A topology makes all functions in $\Omega$ continuous if and only if it includes 
$$S = \{f^{-1}(U) \mid f\in\Omega, U \in \tau_Y\}$$
where $\tau_Y$ is the topology on $Y$. In other words, $\tau_\Omega$ is the weakest topology such that $S \subseteq \tau_\Omega$. This means that $S$ is a subbasis for $\tau_\Omega$. By taking finite intersections we obtain a basis for $\tau_\Omega$:
$$B = \left\{\bigcap_{i=1}^n f_i^{-1}(U_i) \mid \forall i:f_i\in\Omega, \forall i:U_i \in \tau_Y\right\}$$
Now we have that $(x_n)_n\to x$ if and only if for every basis element $G \in B$ containing $x$, the sequence lies eventually in $G$.
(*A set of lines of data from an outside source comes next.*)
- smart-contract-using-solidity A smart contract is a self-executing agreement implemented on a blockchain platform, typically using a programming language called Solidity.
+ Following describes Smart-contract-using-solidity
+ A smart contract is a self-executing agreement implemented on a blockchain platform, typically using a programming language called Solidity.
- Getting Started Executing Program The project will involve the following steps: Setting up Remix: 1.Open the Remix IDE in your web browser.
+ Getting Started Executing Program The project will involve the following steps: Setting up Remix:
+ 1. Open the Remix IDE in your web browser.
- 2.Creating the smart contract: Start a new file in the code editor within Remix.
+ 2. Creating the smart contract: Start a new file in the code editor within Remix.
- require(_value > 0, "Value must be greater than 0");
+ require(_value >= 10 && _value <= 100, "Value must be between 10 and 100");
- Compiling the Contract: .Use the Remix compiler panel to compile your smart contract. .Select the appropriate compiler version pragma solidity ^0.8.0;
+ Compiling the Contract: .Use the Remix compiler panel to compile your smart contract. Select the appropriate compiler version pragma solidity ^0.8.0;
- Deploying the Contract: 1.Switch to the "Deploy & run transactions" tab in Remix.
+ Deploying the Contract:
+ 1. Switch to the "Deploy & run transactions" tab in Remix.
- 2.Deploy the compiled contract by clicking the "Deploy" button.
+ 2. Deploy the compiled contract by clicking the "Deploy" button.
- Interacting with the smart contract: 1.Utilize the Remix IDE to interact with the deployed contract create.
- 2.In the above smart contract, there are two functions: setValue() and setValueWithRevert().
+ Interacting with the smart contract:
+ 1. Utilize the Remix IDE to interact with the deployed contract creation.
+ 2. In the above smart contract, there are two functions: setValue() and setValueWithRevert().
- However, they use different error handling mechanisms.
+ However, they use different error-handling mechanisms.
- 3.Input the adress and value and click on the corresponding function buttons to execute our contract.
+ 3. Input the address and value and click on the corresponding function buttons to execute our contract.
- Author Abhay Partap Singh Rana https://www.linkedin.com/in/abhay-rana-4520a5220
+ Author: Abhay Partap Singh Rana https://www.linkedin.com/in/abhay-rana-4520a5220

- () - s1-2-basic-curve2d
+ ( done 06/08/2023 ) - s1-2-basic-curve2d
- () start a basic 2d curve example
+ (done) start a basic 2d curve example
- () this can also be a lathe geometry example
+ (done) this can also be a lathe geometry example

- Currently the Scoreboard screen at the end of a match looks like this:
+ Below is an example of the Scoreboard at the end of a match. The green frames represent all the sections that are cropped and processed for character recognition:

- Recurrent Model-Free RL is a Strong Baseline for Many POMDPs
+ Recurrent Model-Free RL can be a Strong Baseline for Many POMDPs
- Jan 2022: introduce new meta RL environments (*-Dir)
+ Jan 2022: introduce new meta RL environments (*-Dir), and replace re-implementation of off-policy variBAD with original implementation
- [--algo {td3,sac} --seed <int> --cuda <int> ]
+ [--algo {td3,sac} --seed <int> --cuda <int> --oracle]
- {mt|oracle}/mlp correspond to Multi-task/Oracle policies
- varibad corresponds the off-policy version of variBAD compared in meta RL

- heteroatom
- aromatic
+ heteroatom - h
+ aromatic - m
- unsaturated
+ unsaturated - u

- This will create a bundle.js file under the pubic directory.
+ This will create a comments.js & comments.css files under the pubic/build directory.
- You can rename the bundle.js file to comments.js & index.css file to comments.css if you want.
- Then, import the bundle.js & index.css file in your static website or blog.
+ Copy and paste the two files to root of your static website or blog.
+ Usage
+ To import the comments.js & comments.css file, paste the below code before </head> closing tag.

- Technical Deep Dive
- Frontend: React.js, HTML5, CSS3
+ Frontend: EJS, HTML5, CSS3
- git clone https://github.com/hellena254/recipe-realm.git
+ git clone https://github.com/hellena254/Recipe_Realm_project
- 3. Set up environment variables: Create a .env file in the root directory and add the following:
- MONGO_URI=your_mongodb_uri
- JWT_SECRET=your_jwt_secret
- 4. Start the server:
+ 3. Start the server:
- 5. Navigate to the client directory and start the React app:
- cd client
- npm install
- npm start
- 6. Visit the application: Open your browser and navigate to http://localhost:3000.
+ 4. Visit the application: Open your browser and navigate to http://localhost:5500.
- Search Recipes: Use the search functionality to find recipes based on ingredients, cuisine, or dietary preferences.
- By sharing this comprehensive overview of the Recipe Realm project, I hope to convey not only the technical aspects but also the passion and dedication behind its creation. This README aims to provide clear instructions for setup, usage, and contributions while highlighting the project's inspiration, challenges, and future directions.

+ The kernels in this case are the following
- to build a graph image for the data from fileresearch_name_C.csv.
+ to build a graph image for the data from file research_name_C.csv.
What is left is pretty straightforward but can be tedious. You have to verify that everything I said is true, and that $(f(x_n))_n\to f(x), \forall f \in \Omega$ implies that for every basis element $G \in B$ containing $x$, the sequence $(x_n)_n$ lies eventually in $G$.
A: for the $\Leftarrow)$:
let $B=\{\bigcap_{i \in I} f^{-1}(U_i): \forall i \in I, f_i \in \Omega, U_i \in \tau_Y \}$.
Let U a neighborhood of x. Exists $J \subset I$ finished so ,that $\bigcap_{i \in I} f^{-1}(U_i) \subseteq U$ with $U_i$ neighborhood of $f_i(x)$.
Because $f_i(x_n) \rightarrow f_i(x)$ then $\forall i \in J$ exists $N_i \in \mathbb N: f_i(x_n) \in U_i \quad \forall n \ge N_i$.
Let $N=\max_{i \in J} N_i$ then $x_n \in U \quad \forall n \ge N$. Then $x_n \rightarrow x $ in $\tau_{\Omega}$ 
it's right?